* Your task: Pull every "Types" line out of the data below.
-- Opening Marker --
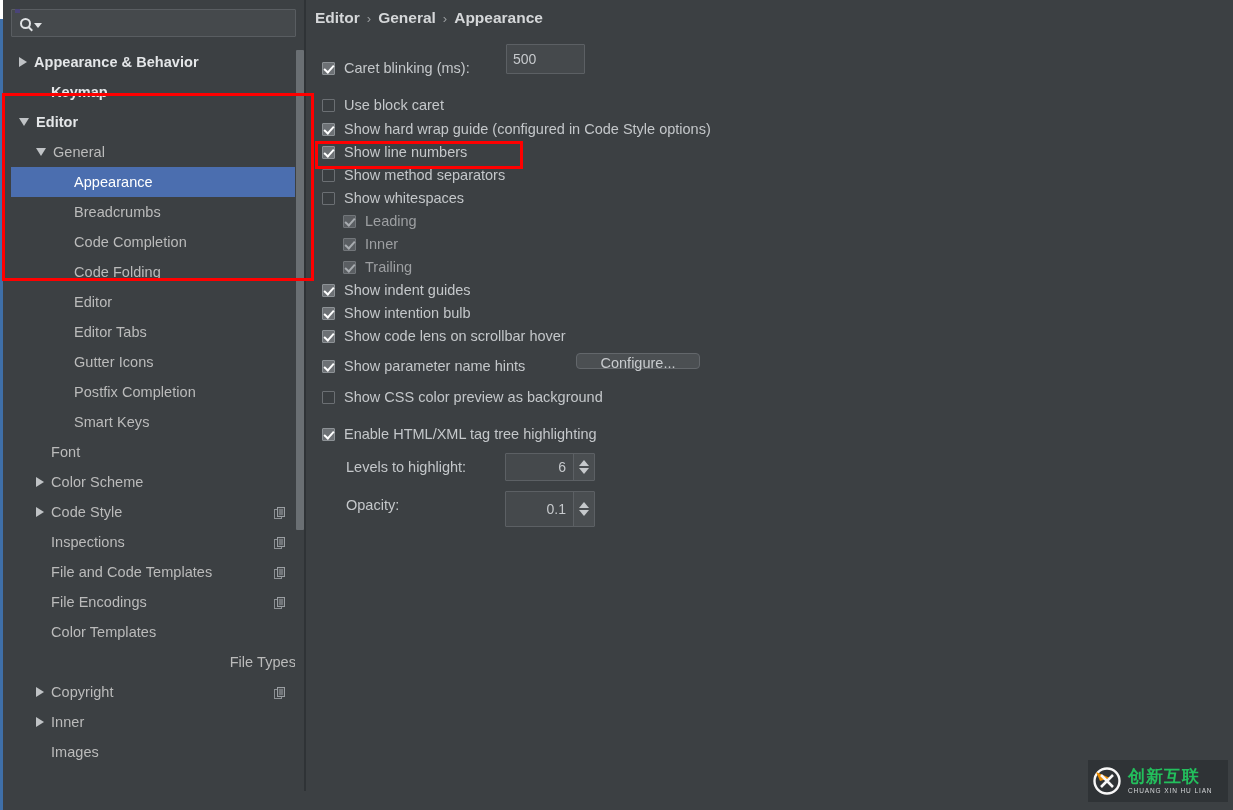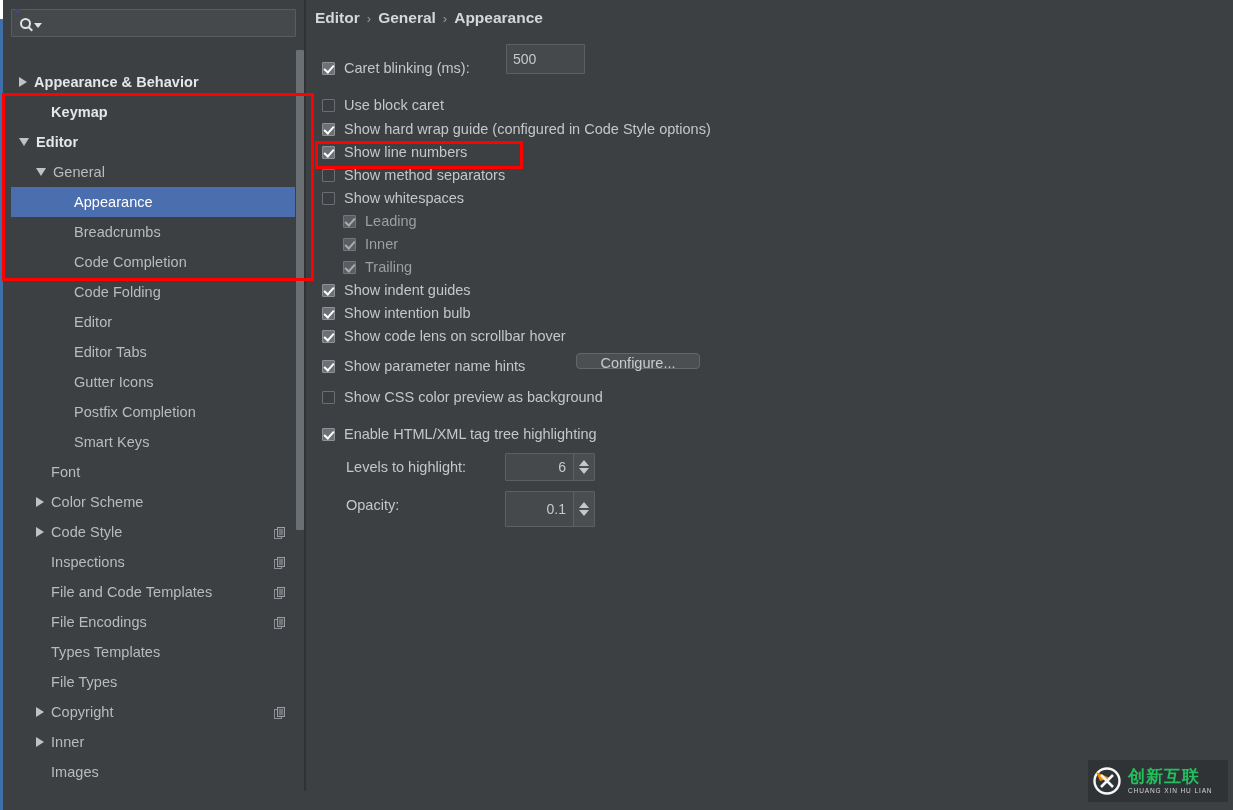--- a/index.html
+++ b/index.html
@@ -405,7 +405,7 @@
   </div>
 
   <div id="treeview">
-      <div class="tree-row bold" style="padding-left: 8px; margin-top: 20px;">
+      <div class="tree-row bold" style="padding-left: 8px;">
         <div class="arrow right"></div>
         <span class="tree-label">Appearance &amp; Behavior</span>
       </div>

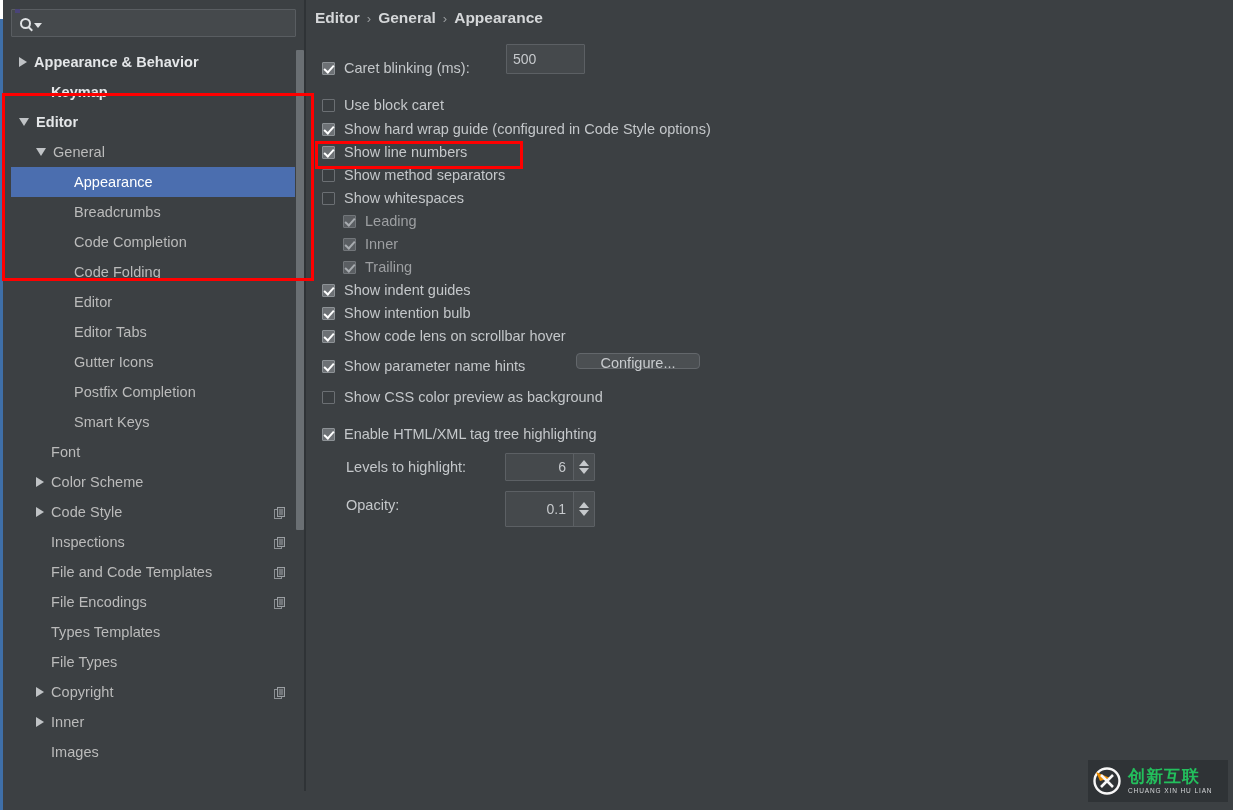--- a/index.html
+++ b/index.html
@@ -511,7 +511,7 @@
       </div>
       <div class="tree-row" style="padding-left: 25px;">
         <div class="arrow none"></div>
-        <span class="tree-label">Types Templates</span>
+        <span class="tree-label">Color Templates</span>
       </div>
       <div class="tree-row" style="padding-left: 25px;">
         <div class="arrow none"></div>

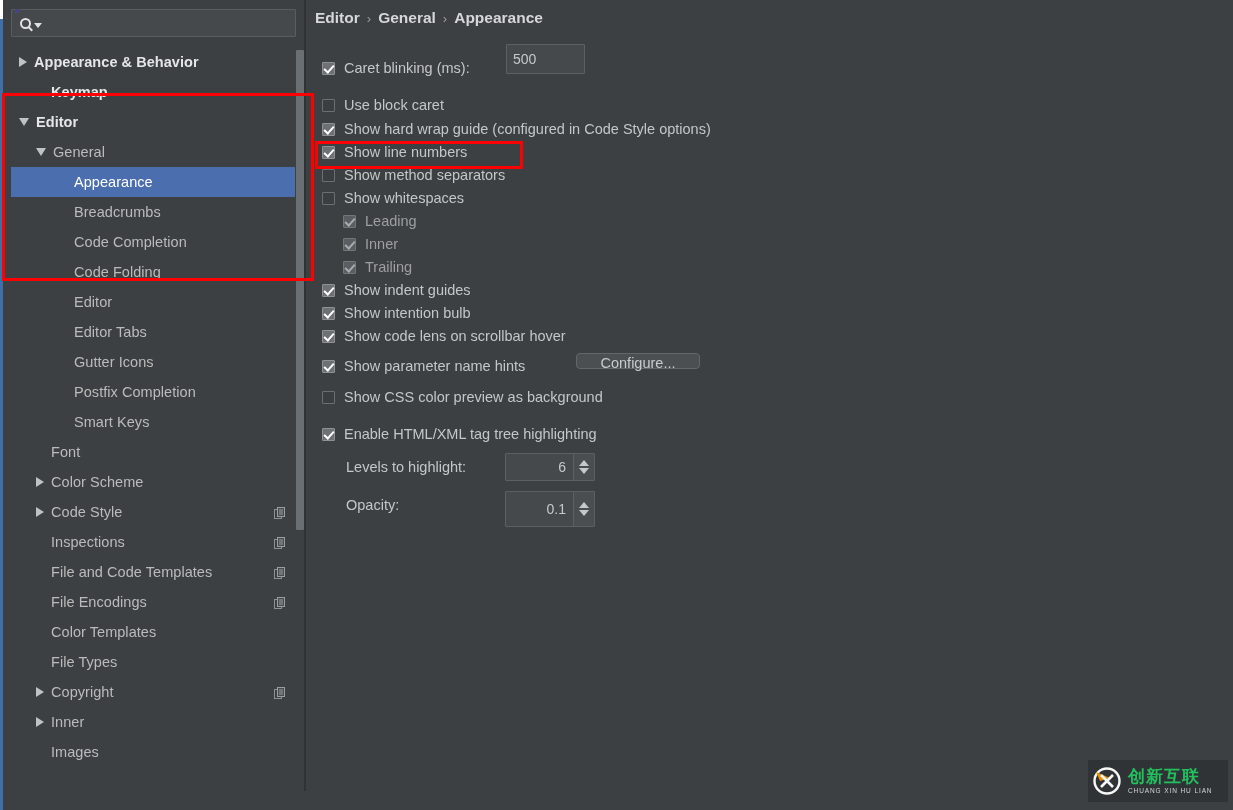--- a/index.html
+++ b/index.html
@@ -513,7 +513,7 @@
         <div class="arrow none"></div>
         <span class="tree-label">Color Templates</span>
       </div>
-      <div class="tree-row" style="padding-left: 25px;">
+      <div class="tree-row" style="padding-left: 25px; justify-content: flex-end;">
         <div class="arrow none"></div>
         <span class="tree-label">File Types</span>
       </div>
-- Closing Marker --
* Output below:
-        <span class="tree-label">Types Templates</span>
         <span class="tree-label">File Types</span>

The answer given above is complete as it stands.